+++ DATA LISTING +++

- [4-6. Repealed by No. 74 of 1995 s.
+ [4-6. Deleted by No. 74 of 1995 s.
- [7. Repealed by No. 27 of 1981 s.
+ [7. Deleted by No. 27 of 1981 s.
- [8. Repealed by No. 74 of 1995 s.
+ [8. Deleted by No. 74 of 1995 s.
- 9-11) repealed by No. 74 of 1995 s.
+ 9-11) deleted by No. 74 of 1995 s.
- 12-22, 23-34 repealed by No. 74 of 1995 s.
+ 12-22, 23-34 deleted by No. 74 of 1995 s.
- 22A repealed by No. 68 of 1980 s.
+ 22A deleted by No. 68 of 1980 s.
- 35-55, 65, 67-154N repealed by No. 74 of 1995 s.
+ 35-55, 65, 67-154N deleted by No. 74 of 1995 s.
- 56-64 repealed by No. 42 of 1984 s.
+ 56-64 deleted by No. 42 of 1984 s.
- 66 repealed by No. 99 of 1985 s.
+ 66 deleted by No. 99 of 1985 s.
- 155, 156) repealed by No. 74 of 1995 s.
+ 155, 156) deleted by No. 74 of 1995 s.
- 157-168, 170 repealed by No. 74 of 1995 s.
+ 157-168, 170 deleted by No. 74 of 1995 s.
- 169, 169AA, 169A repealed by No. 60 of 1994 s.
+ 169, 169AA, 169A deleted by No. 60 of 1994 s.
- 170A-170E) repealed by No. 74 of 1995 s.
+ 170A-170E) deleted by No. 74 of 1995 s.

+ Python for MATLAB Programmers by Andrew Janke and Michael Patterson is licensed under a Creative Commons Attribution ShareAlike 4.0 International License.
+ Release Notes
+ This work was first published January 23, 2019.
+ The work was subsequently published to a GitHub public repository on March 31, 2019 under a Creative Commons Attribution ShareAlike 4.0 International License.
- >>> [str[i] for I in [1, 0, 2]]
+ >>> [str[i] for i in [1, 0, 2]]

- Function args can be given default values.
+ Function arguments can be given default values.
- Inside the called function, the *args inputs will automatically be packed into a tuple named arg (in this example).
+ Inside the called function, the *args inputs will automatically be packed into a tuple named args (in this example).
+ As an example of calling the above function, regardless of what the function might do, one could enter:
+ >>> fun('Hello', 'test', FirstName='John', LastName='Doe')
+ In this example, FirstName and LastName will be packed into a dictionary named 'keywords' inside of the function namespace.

+++

Above are the records; from them, give again exactly the lines from the one containing "[8. Deleted by No. 74 of 1995 s." through the one containing "67-154N deleted by No. 74 of 1995 s.", both included.

+ [8. Deleted by No. 74 of 1995 s.
- 9-11) repealed by No. 74 of 1995 s.
+ 9-11) deleted by No. 74 of 1995 s.
- 12-22, 23-34 repealed by No. 74 of 1995 s.
+ 12-22, 23-34 deleted by No. 74 of 1995 s.
- 22A repealed by No. 68 of 1980 s.
+ 22A deleted by No. 68 of 1980 s.
- 35-55, 65, 67-154N repealed by No. 74 of 1995 s.
+ 35-55, 65, 67-154N deleted by No. 74 of 1995 s.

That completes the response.